Start of Block

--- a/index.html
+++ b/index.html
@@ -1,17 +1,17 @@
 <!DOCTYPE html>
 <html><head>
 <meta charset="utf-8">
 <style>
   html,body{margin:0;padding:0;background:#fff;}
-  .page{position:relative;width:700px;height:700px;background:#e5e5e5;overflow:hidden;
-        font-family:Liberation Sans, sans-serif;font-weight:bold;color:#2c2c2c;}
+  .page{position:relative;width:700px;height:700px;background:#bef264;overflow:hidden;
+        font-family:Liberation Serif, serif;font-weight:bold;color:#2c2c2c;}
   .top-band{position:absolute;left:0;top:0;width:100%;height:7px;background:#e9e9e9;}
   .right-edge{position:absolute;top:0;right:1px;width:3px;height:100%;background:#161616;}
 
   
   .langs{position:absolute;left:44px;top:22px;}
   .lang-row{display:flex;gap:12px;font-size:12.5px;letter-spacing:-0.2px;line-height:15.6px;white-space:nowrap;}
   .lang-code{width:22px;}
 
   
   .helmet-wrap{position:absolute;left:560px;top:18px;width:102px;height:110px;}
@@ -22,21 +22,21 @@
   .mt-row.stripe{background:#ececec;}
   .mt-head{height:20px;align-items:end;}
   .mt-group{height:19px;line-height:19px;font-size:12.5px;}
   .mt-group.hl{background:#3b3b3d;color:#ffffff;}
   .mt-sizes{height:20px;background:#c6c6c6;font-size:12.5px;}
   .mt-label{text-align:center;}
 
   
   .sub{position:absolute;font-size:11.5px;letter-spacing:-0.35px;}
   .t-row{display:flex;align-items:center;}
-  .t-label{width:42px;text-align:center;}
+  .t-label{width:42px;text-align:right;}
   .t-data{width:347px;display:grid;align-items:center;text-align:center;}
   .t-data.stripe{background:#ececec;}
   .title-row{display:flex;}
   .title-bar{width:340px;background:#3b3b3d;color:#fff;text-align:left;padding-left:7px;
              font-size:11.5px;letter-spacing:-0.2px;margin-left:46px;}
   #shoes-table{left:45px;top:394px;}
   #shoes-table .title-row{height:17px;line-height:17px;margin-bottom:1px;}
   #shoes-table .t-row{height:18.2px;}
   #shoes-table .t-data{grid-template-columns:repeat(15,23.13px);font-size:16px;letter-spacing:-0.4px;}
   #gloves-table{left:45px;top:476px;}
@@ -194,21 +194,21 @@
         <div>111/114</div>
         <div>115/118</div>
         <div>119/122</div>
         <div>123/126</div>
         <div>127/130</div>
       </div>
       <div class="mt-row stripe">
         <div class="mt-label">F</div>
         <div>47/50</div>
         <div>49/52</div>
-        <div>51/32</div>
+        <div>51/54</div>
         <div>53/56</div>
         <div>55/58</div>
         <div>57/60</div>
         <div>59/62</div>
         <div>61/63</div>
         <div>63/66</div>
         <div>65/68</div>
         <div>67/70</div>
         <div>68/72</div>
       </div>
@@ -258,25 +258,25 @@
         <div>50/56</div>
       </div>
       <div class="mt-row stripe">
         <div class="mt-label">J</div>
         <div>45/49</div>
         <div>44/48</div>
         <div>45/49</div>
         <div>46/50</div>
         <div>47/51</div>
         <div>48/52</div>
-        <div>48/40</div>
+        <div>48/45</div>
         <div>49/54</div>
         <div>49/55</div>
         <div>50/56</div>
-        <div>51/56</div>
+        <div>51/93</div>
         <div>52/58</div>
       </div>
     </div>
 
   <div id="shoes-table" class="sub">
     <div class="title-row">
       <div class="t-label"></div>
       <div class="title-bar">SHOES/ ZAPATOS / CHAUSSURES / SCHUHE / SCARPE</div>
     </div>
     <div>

End of Block
Start of Block

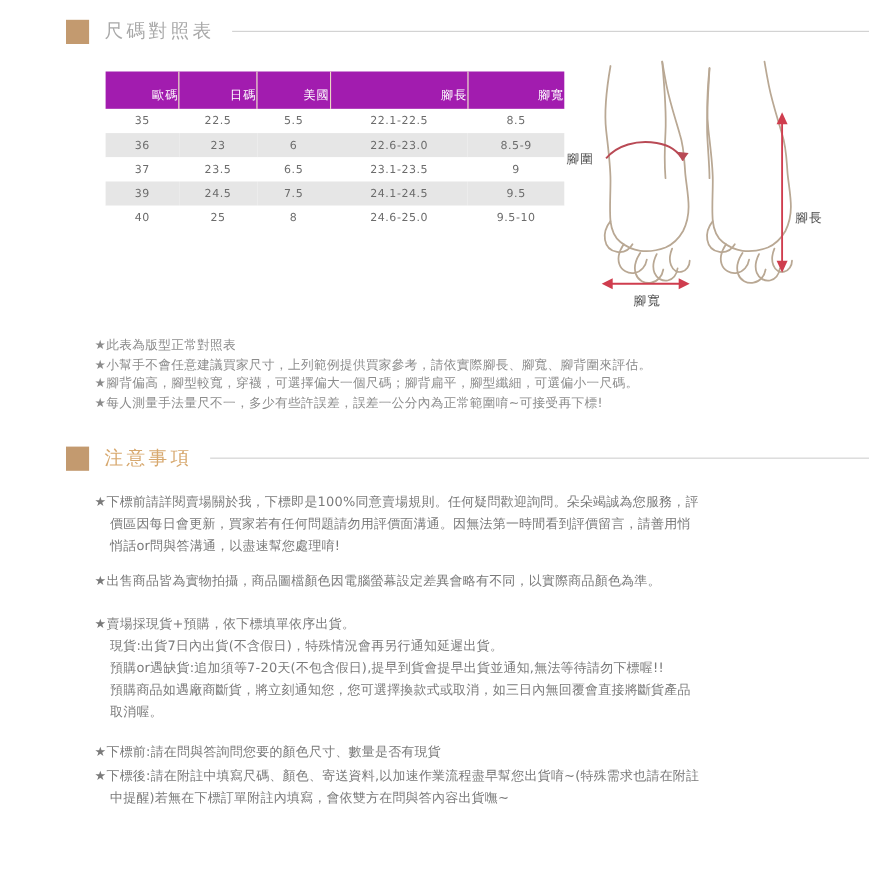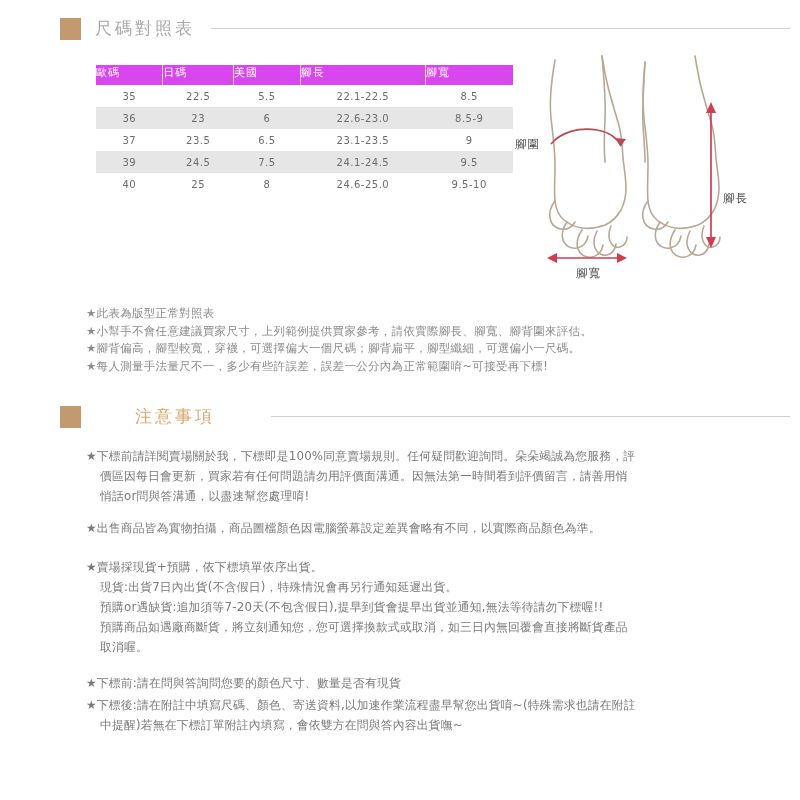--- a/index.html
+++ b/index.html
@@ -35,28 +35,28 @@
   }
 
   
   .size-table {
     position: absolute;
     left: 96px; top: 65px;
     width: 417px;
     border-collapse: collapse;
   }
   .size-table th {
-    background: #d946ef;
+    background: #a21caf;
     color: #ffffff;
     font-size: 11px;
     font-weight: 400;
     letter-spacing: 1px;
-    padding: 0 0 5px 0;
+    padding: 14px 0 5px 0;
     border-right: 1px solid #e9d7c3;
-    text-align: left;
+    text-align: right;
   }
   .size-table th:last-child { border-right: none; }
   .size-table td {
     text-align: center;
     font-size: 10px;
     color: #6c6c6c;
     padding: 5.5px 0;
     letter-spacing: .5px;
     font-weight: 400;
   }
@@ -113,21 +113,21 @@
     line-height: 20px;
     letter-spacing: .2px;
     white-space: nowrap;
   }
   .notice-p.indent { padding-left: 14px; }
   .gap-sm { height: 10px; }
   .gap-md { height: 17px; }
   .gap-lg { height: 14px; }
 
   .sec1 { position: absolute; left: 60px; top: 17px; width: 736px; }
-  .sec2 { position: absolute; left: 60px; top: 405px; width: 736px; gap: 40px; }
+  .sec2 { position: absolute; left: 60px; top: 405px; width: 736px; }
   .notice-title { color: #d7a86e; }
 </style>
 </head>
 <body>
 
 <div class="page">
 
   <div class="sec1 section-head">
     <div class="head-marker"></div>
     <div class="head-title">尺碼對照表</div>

End of Block

» **Exercise goal**
Within the material above, how many lines contain "weight"? Only the number should be given.

» **Reply to the exercise**
4